In David’s earlier years, he admitted that he did not treat his partners as well as he should have. When he had his first girlfriend, he was actually confronted about this. His friend tried to tell him that his actions were not the proper way to treat a girl. His behavior stayed the same at first, but the first seed of change was planted in his mind.
David first started SASA! when he was a student in high school. In the beginning, the trainings used to be held in the Sharing Hall of the Youth Center. He was chosen because SASA! representatives wanted one male and one female representative to better relate to the community. David was their choice for a male activist.
David decided to join SASA! before he was ever married. The workshop began by teaching attendees how to change themselves. Facilitators said, “You cannot change others without first changing yourself.” This really resonated with David; how could someone expect anyone else to change if they did not believe in what they were preaching? It’s impossible. Another one of the first lessons that resonated with him was that all people are humans and deserve to be treated like humans. In his own words, SASA! helped teach him all the ways to be a better human.
Joining SASA! helped David in many ways. He gained respect because he was seen as a community leader and an activist. SASA! taught him how to interact with all different types of people. But most importantly to him, SASA! helped David have a happy and safe marriage.
One year ago, David married his wife, Gloria, and he proudly admits that being a member of SASA! gave him the tools to have a happy marriage. If he and Gloria have a disagreement, they always talk through it, and it never escalates. He helps with housework so she does not face the burden alone. When David and Gloria visit her sister, they are overwhelmed with the complaints from the wives whose husbands do nothing. David’s mother in law also listens to the complaints from the unhappy marriages in their family. As for David and Gloria? There have been no complaints. They appreciate each other at a new level.
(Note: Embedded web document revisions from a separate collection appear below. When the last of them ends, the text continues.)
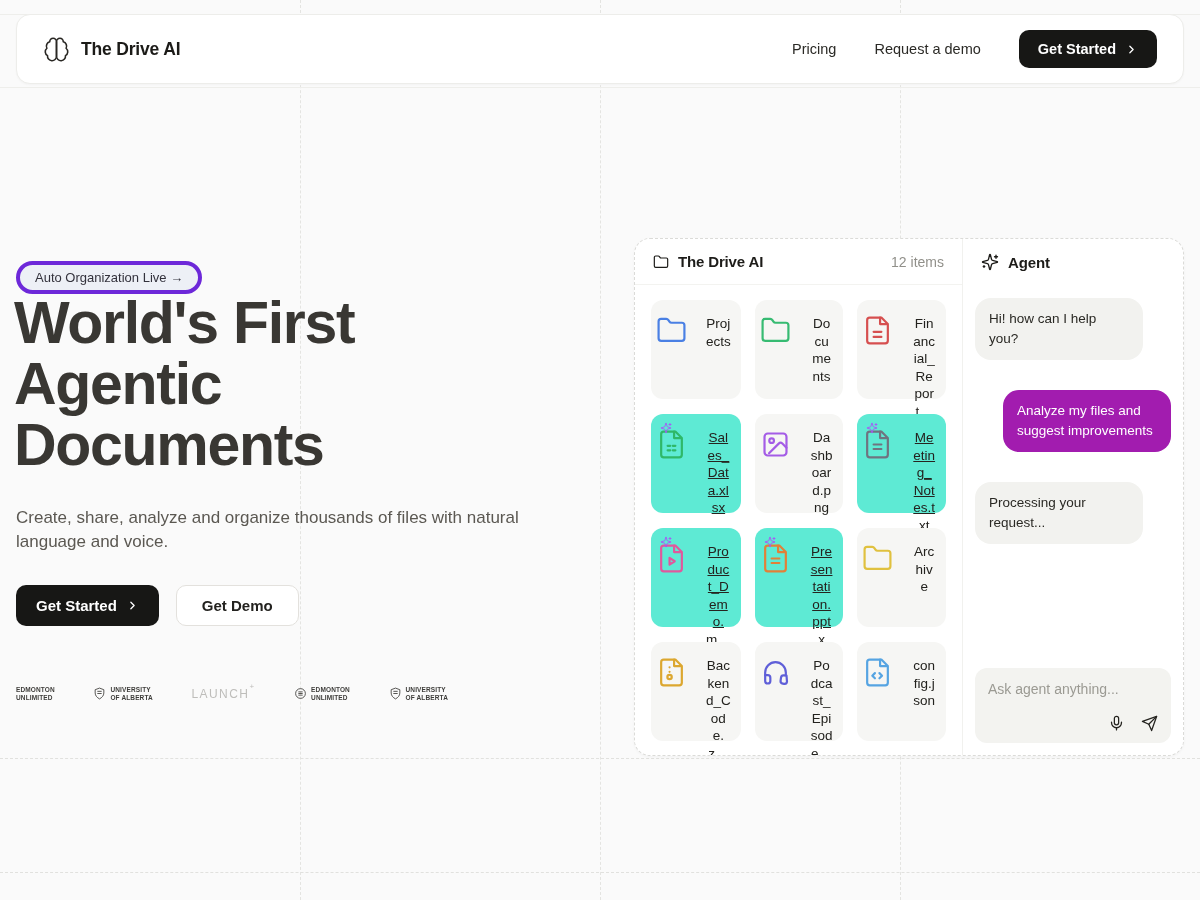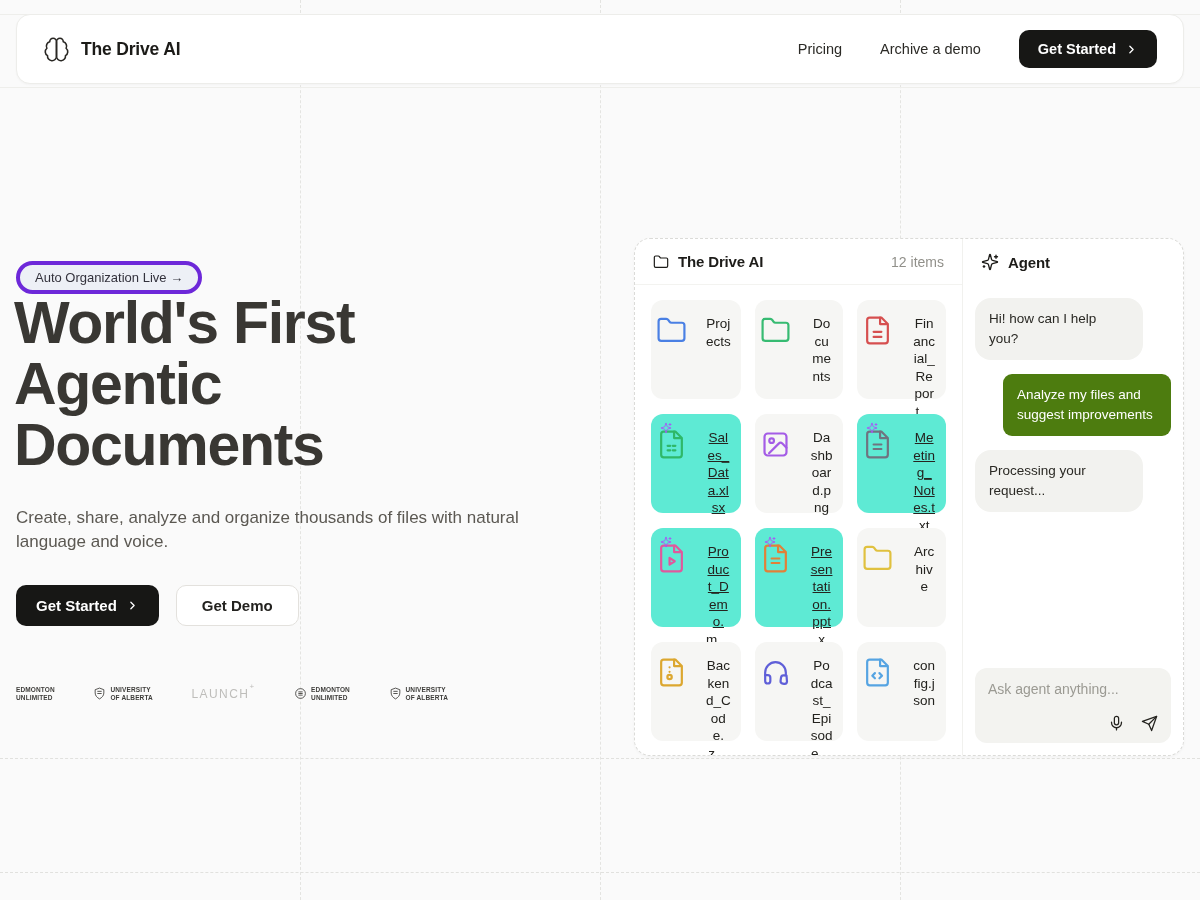--- a/index.html
+++ b/index.html
@@ -102,24 +102,24 @@
   .tile-label {
     font-size:13.5px; line-height:1.3; color:#23221e; text-align:center;
     width:100%; padding:0 5px; word-break:break-all;
   }
   .ai-badge { position:absolute; top:8px; left:9px; line-height:0; color:#a855f7; }
   .ai-badge svg { width:12px; height:12px; stroke:currentColor; fill:none; stroke-width:1.8; stroke-linecap:round; stroke-linejoin:round; }
 
   
   .agent-panel { flex:1; display:flex; flex-direction:column; }
   .agent-panel .panel-header svg { width:18px; height:18px; }
-  .chat { flex:1; display:flex; flex-direction:column; gap:14px; padding:13px 12px 0; }
+  .chat { flex:1; display:flex; flex-direction:column; gap:30px; padding:13px 12px 0; }
   .msg { font-size:13.5px; line-height:1.48; padding:11px 14px; border-radius:16px; max-width:168px; }
   .msg.assistant { background:#f2f2ef; color:#2a2924; align-self:flex-start; }
-  .msg.user { background:#4d7c0f; color:#fff; align-self:flex-end;border-radius:9px; }
+  .msg.user { background:#a21caf; color:#fff; align-self:flex-end; }
   .agent-input {
     margin:12px; margin-top:auto; background:#f3f3f0; border-radius:12px; padding:12px 13px 11px;
   }
   .agent-input input {
     width:100%; background:transparent; border:none; outline:none;
     font-family:inherit; font-size:14px; color:#33322d;
   }
   .agent-input input::placeholder { color:#9b9a93; }
   .input-icons { display:flex; justify-content:flex-end; align-items:center; gap:16px; margin-top:17px; }
   .input-icons .icon-btn { line-height:0; cursor:pointer; background:none; border:none; padding:0; }
@@ -139,21 +139,21 @@
 <header class="nav">
   <div class="brand">
     <svg viewBox="0 0 24 24">
       <path d="M12 5a3 3 0 1 0-5.997.125 4 4 0 0 0-2.526 5.77 4 4 0 0 0 .556 6.588A4 4 0 1 0 12 18Z"></path>
       <path d="M12 5a3 3 0 1 1 5.997.125 4 4 0 0 1 2.526 5.77 4 4 0 0 1-.556 6.588A4 4 0 1 1 12 18Z"></path>
     </svg>
     <span class="brand-name">The Drive AI</span>
   </div>
   <nav class="nav-right">
     <span class="nav-link">Pricing</span>
-    <span class="nav-link">Archive a demo</span>
+    <span class="nav-link">Request a demo</span>
     <button class="btn-dark">
       <span>Get Started</span>
       <svg viewBox="0 0 24 24">
           <path d="m9 18 6-6-6-6"></path>
         </svg>
     </button>
   </nav>
 </header>
 
 <div class="badge">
David gets asked about his actions often. The men at his work ask, “Why are you buying food? Don’t you have a wife to do that?” David told me he used to just laugh, but now he takes these questions as teaching opportunities. He answers their question with another question “Did you ever peel food as a child? What is the difference now? Why can’t you help your wife now?” He has seen at least three of these men change. The first now irons clothes to help his wife. The second buys food. The third improved his relationship with his daughters by talking to them about topics that they used to be afraid to bring up. David was so happy that these people changed, even if in small ways. If each one of them can go change another person, too, maybe gradually we can all play a part in ending violence against women and girls.
At the end of our chat, David said to me, “Maybe if it weren’t for SASA!, I would let these chores slide. Maybe I would let the maid do them when she comes on Sundays or maybe I would let Gloria take care of them. But because I know about the inequality, I say no-- I am an activist. It changed me personally, and it saved my marriage. SASA! is why there have been no complaints in my marriage.”
*All names have been changed and communities have not been mentioned to protect the confidentiality of all who shared their stories.